[Web interface edit records]
● ● ● ● ● ● ●
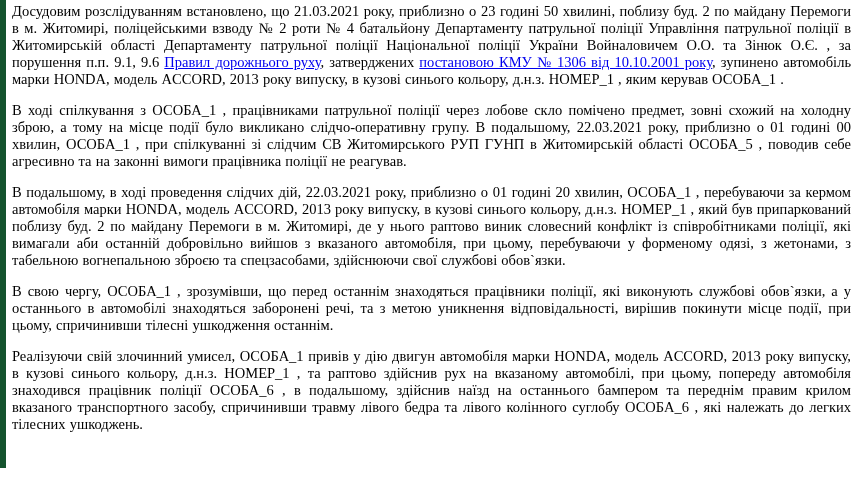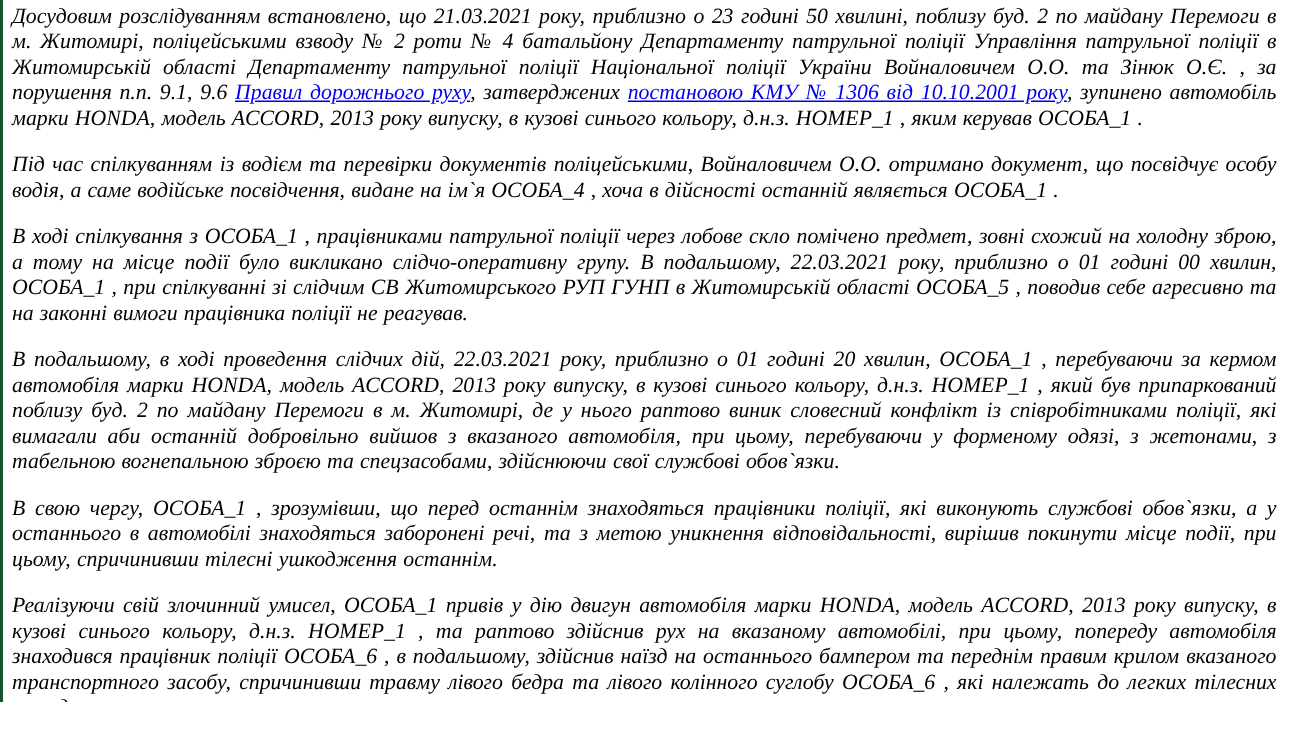--- a/index.html
+++ b/index.html
@@ -6,48 +6,46 @@
     margin: 0;
     padding: 0;
     background: #ffffff;
   }
   .page {
     position: relative;
     width: 859px;
     height: 468px;
     box-sizing: border-box;
     background: #ffffff;
-    border-left: 2px solid #14532d;
+    border-left: 6px solid #14532d;
     padding: 3px 8px 0 6px;
     overflow: hidden;
     font-family: "Liberation Serif", "DejaVu Serif", serif;
     font-size: 14.5px;
     line-height: 17px;
     color: #000000;
-    font-style: italic;
   }
   p.para {
     margin: 0 0 14px 0;
     text-align: justify;
     word-spacing: 0.5px;
   }
   a.doc-link {
     color: #0000EE;
     text-decoration: underline;
     cursor: pointer;
   }
 </style>
 </head>
 <body>
 
 <div class="page">
 
   <p class="para"><span>Досудовим розслідуванням встановлено, що 21.03.2021 року, приблизно о 23 годині 50 хвилині, поблизу буд. 2 по майдану Перемоги в м. Житомирі, поліцейськими взводу № 2 роти № 4 батальйону Департаменту патрульної поліції Управління патрульної поліції в Житомирській області Департаменту патрульної поліції Національної поліції України Войналовичем О.О. та Зінюк О.Є. , за порушення п.п. 9.1, 9.6 </span><a class="doc-link" href="#">Правил дорожнього руху</a><span>, затверджених </span><a class="doc-link" href="#">постановою КМУ № 1306 від 10.10.2001 року</a><span>, зупинено автомобіль марки HONDA, модель ACCORD, 2013 року випуску, в кузові синього кольору, д.н.з. НОМЕР_1 , яким керував ОСОБА_1 .</span></p>
 
-  <p class="para"><span>Під час спілкуванням із водієм та перевірки документів поліцейськими, Войналовичем О.О. отримано документ, що посвідчує особу водія, а саме водійське посвідчення, видане на ім`я ОСОБА_4 , хоча в дійсності останній являється ОСОБА_1 .</span></p>
 
   <p class="para"><span>В ході спілкування з ОСОБА_1 , працівниками патрульної поліції через лобове скло помічено предмет, зовні схожий на холодну зброю, а тому на місце події було викликано слідчо-оперативну групу. В подальшому, 22.03.2021 року, приблизно о 01 годині 00 хвилин, ОСОБА_1 , при спілкуванні зі слідчим СВ Житомирського РУП ГУНП в Житомирській області ОСОБА_5 , поводив себе агресивно та на законні вимоги працівника поліції не реагував.</span></p>
 
   <p class="para"><span>В подальшому, в ході проведення слідчих дій, 22.03.2021 року, приблизно о 01 годині 20 хвилин, ОСОБА_1 , перебуваючи за кермом автомобіля марки HONDA, модель ACCORD, 2013 року випуску, в кузові синього кольору, д.н.з. НОМЕР_1 , який був припаркований поблизу буд. 2 по майдану Перемоги в м. Житомирі, де у нього раптово виник словесний конфлікт із співробітниками поліції, які вимагали аби останній добровільно вийшов з вказаного автомобіля, при цьому, перебуваючи у форменому одязі, з жетонами, з табельною вогнепальною зброєю та спецзасобами, здійснюючи свої службові обов`язки.</span></p>
 
   <p class="para"><span>В свою чергу, ОСОБА_1 , зрозумівши, що перед останнім знаходяться працівники поліції, які виконують службові обов`язки, а у останнього в автомобілі знаходяться заборонені речі, та з метою уникнення відповідальності, вирішив покинути місце події, при цьому, спричинивши тілесні ушкодження останнім.</span></p>
 
   <p class="para"><span>Реалізуючи свій злочинний умисел, ОСОБА_1 привів у дію двигун автомобіля марки HONDA, модель ACCORD, 2013 року випуску, в кузові синього кольору, д.н.з. НОМЕР_1 , та раптово здійснив рух на вказаному автомобілі, при цьому, попереду автомобіля знаходився працівник поліції ОСОБА_6 , в подальшому, здійснив наїзд на останнього бампером та переднім правим крилом вказаного транспортного засобу, спричинивши травму лівого бедра та лівого колінного суглобу ОСОБА_6 , які належать до легких тілесних ушкоджень.</span></p>
 
 </div>

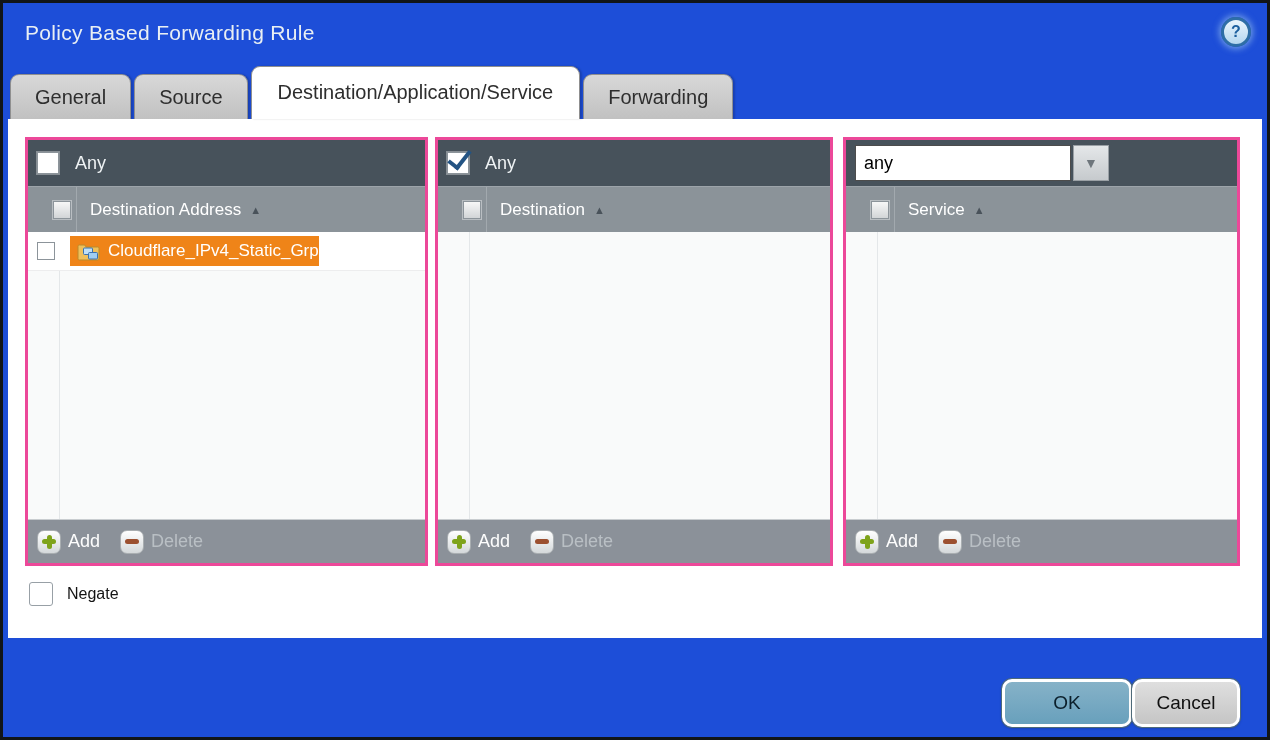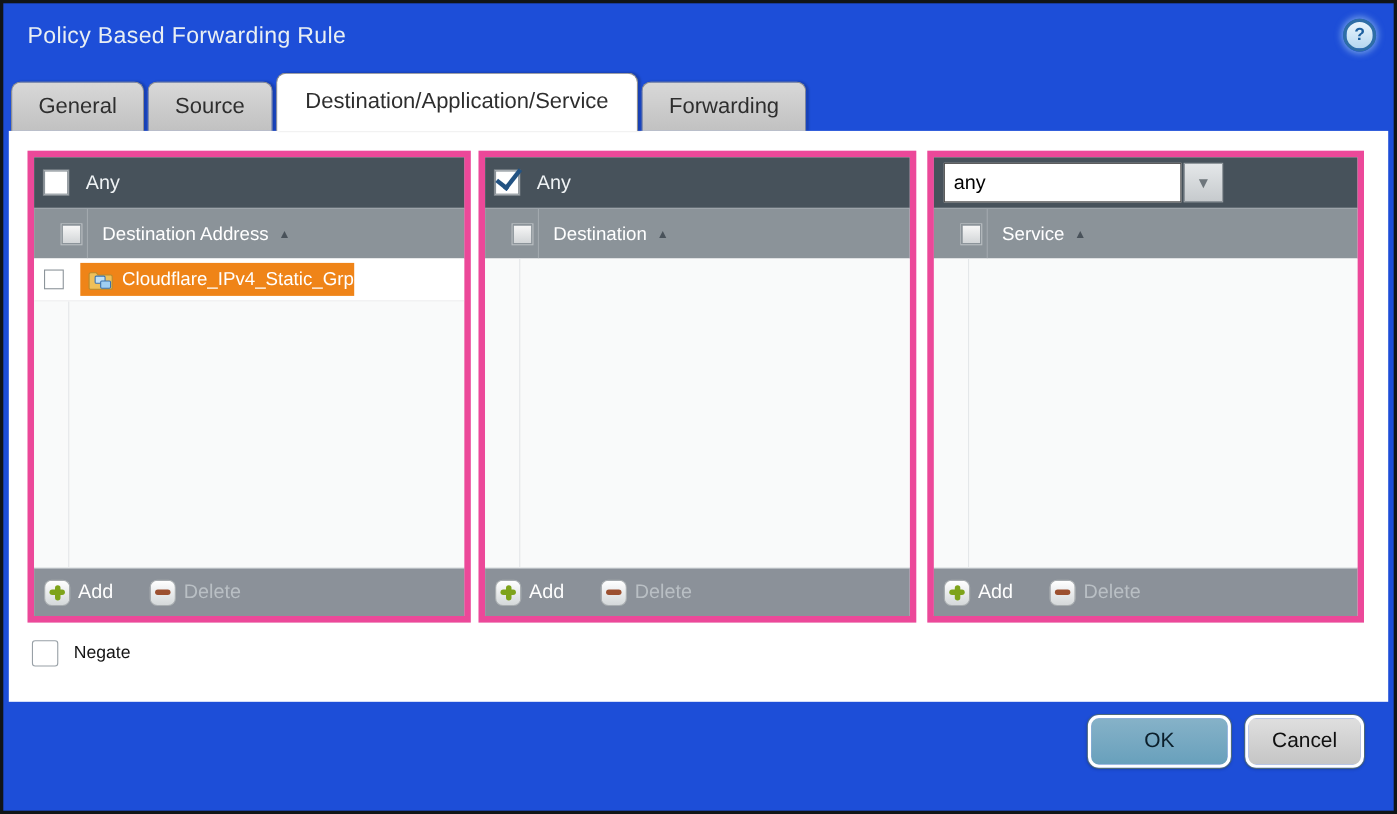--- a/index.html
+++ b/index.html
@@ -46,21 +46,21 @@
     position:relative; z-index:3;
   }
 
   
   .panel {
     background:#fff; margin:0 5px; height:519px; box-sizing:border-box;
     padding:18px 22px 0 17px; position:relative; z-index:2;
   }
   .cols { display:flex; }
   .col {
-    border:6px solid #ec4899; display:flex; flex-direction:column;
+    border:3px solid #ec4899; display:flex; flex-direction:column;
     height:429px; box-sizing:border-box; background:#f9fafa;
   }
   .col-dest { width:403px; margin-right:7px; }
   .col-apps { width:398px; margin-right:10px; }
   .col-svc  { flex:1; }
 
   .colhead-dark {
     height:46px; background:#47525b; display:flex; align-items:center;
     padding-left:9px; flex:none;
   }
@@ -98,21 +98,21 @@
   .sel {
     margin-left:15px; background:#ef8418; height:30px;
     display:inline-flex; align-items:center; padding:0 0 0 7px;
     color:#fff; font-size:17px; gap:8px;
   }
   .sel svg { flex:none; }
 
   
   .colfoot {
     height:43px; background:#8b9199; border-top:1px solid #c9cdd0;
-    display:flex; align-items:center; padding-left:9px; gap:33px; flex:none;
+    display:flex; align-items:center; padding-left:9px; gap:20px; flex:none;
   }
   .footbtn { display:flex; align-items:center; gap:7px; font-size:18px; color:#fdfdfd; cursor:pointer; }
   .footbtn.disabled { color:#b9bfc4; cursor:default; }
   .iconbox {
     width:24px; height:24px; border-radius:7px;
     background:linear-gradient(#ffffff,#d4d8da);
     border:1px solid #a9aeb1; position:relative; box-sizing:border-box; flex:none;
   }
   .plusbox::before, .plusbox::after, .minusbox::before {
     content:""; position:absolute; background:#7ea31a; border-radius:2.5px;
@@ -134,21 +134,21 @@
     border:1px solid #9aa0a5; box-sizing:border-box;
     display:flex; align-items:center; justify-content:center;
     color:#6e767c; font-size:14px; cursor:pointer;
   }
 
   
   .negate-row { display:flex; align-items:center; margin:16px 0 0 4px; }
   .negate-label { margin-left:14px; font-size:16px; color:#141414; }
 
   
-  .bottombar { position:absolute; right:27px; bottom:39px; display:flex; gap:13px; }
+  .bottombar { position:absolute; right:27px; bottom:10px; display:flex; }
   .btn {
     height:48px; border-radius:10px; border:3px solid #fff; box-sizing:border-box;
     display:flex; align-items:center; justify-content:center;
     font-size:19px; cursor:pointer;
     box-shadow:0 0 0 1px #4e6a79, 0 1px 3px rgba(0,0,0,.3);
   }
   .btn-ok { width:130px; background:linear-gradient(#86b2c8,#68a0bc); color:#0b1f2b; }
   .btn-cancel { width:108px; background:linear-gradient(#dfdfdf,#c5c5c5); color:#101010; }
 </style>
 </head>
● ● ● ● ● ● ●
◆ AIM OF THE EXERCISE ◆
In the preceding records, how many lines include the word "footbtn"? Reply with the number only.

◆ RESPONSE TO THE EXERCISE ◆
2